Grey, withered skin. A face decayed into a scowl. A skeletal body where each bone protrudes like an infectious cancer. I can hear it lurching it’s way through the shadows as I carefully tiptoe into the kitchen.

“So silent. Oh how I love to play!” Chokes of laughter split from it’s crusted lips before decaying into a haggard rasp. “I will find you.”

Slowly, I pull myself up onto the counter so I can grab a knife to defend myself. I hope where I hid my brother’s body will at least keep him from becoming a meal for this decrepit thing.

Suddenly, I hear a piercing and deathly scream echo around the house.

It’s coming for me now. I’m ready.

* * * * * *

Earlier that evening my brother George and I had been abandoned by our parents.

During the car ride I knew something was off. They kept looking back at us, telling us were were going to “have a fun evening away from home”. As I clutched my favorite toy plane close to my chest I tried to take in the surroundings. I didn’t recognise the streets we were passing and as the sun set I could only make out faint lights through the haggard trees of a thick forest.

Eventually, we pulled up to a dimly lit house nestled in the woods with tools and rusted machinery out front. George had slept the whole way but I had been too anxious and trying to pay attention to every detail I could make out.

We walked over to the house and when the door opened I started to scream and cry. I saw a monster. A twisted, evil being that smiled and laughed as I squirmed to run away. George woke up but didn’t seem phased at all.

“Mom! Dad! No!” I protested.

“David! Behave!” my mother scolded me.

“It’s ok little one,” it crooned. “I don’t bite.”

I didn’t understand. Could none of them see it. Had it put a spell on them? I looked back and forth and my parents were smiling too!

“He’s just worked up,” my dad chuckled, “but he’ll settle down once we’re gone.”

I started to yell and protest, trying to flee in panic but my dad restrained me and spanked me until I was quiet.

I choked back loud sobs through the stinging pain, afraid of being hit again, as we were led deep into it’s lair. We passed by a living room that was full of decay and rot and went through a dark kitchen lit only through the thin slits of light coming from between the shutters. We went further down a long corridor past numerous doors until we came to a painfully bright room. Dolls, trucks, dinosaurs, and other old toys were scattered around the room among soiled-looking cushions.

“Look at all those toys,” my mother said in her fake high-pitched voice, “you boys will have so much fun!”

George immediately ran into the room giggling and started playing. Knowing I couldn’t say anything I reluctantly walked into the room.

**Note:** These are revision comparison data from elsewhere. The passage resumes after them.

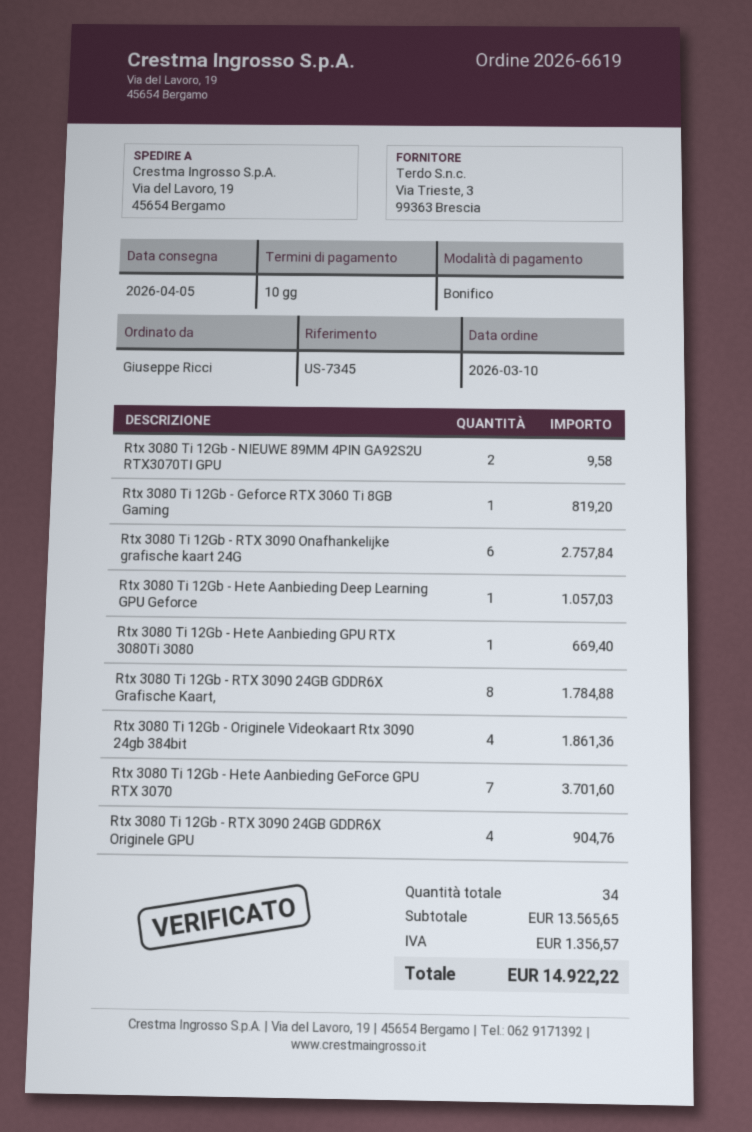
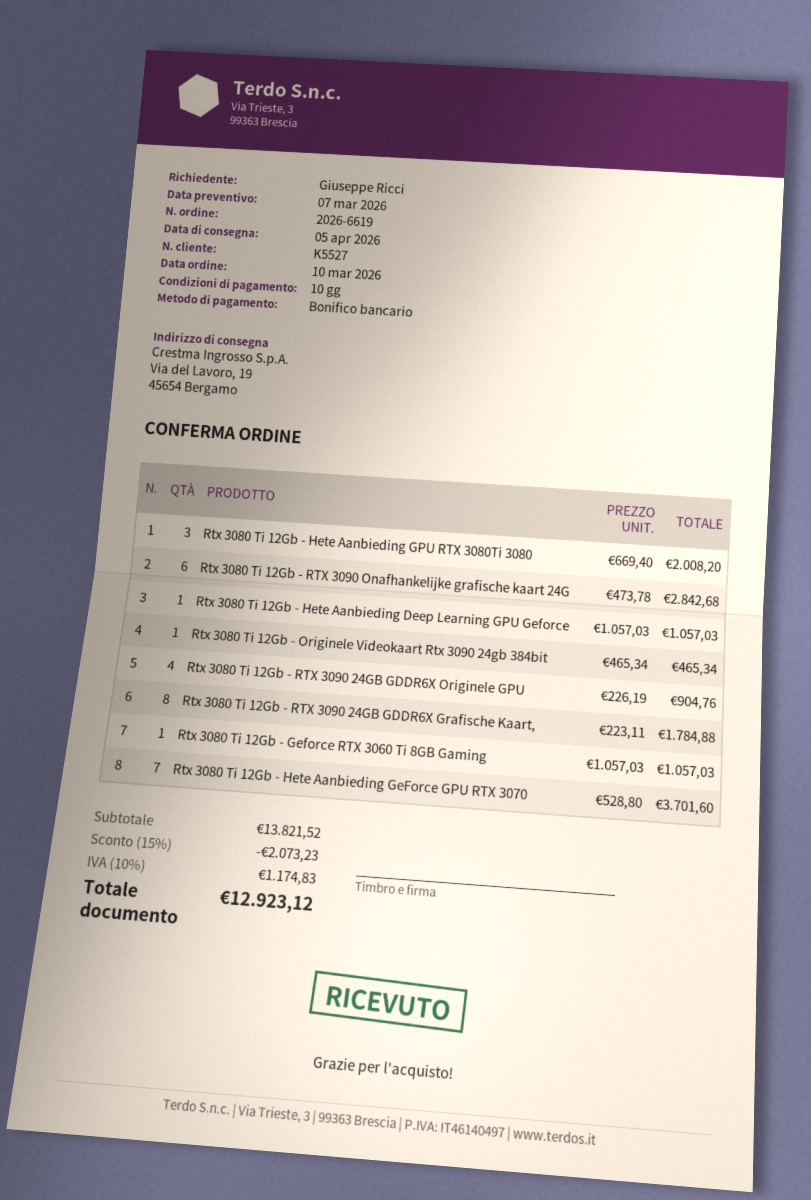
Rtx 3080 Ti 12Gb - NIEUWE 89MM 4PIN GA92S2U RTX3070TI GPU: 2 for 9.58 -> none
Rtx 3080 Ti 12Gb - Geforce RTX 3060 Ti 8GB Gaming: 1 for 819.20 -> 1 for 1057.03
Rtx 3080 Ti 12Gb - RTX 3090 Onafhankelijke grafische kaart 24G: 6 for 2757.84 -> 6 for 2842.68
Rtx 3080 Ti 12Gb - Hete Aanbieding GPU RTX 3080Ti 3080: 1 for 669.40 -> 3 for 2008.20
Rtx 3080 Ti 12Gb - Originele Videokaart Rtx 3090 24gb 384bit: 4 for 1861.36 -> 1 for 465.34
subtotal: 13565.65 -> 13821.52
discount: none -> 15% = 2073.23
tax: 1356.57 -> 1174.83
total: 14922.22 -> 12923.12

The creature locked eyes with my parents and I could tell it had hypnotized them. They smiled and laughed but it all sounded flat. Soon they waved goodbye to us and the door was shut.

* * * * * *

I don’t know how long we were in there.

After a while I had decided I had no choice but to try to pass the time. I was running around with my plane pretending to be a fighter pilot. George was laughing playing with his farm animals. I whooshed the plane down towards them making gunfire noises and knocked his animals over which made him start crying.

“No! Don’t shoot them!” He protested.

“It’s ok, they can handle it,” I said as I stood them back up, “See?”

George’s crying subsided and he sniffled, taking a moment to process his animals being alive again.

“I don’t like it.” He grumbled and gave me that infuriating look.

Any time I do something he doesn’t like he drops his head to his chest and stares up at me with a forced frown. It makes his face look even more babyish and dumb.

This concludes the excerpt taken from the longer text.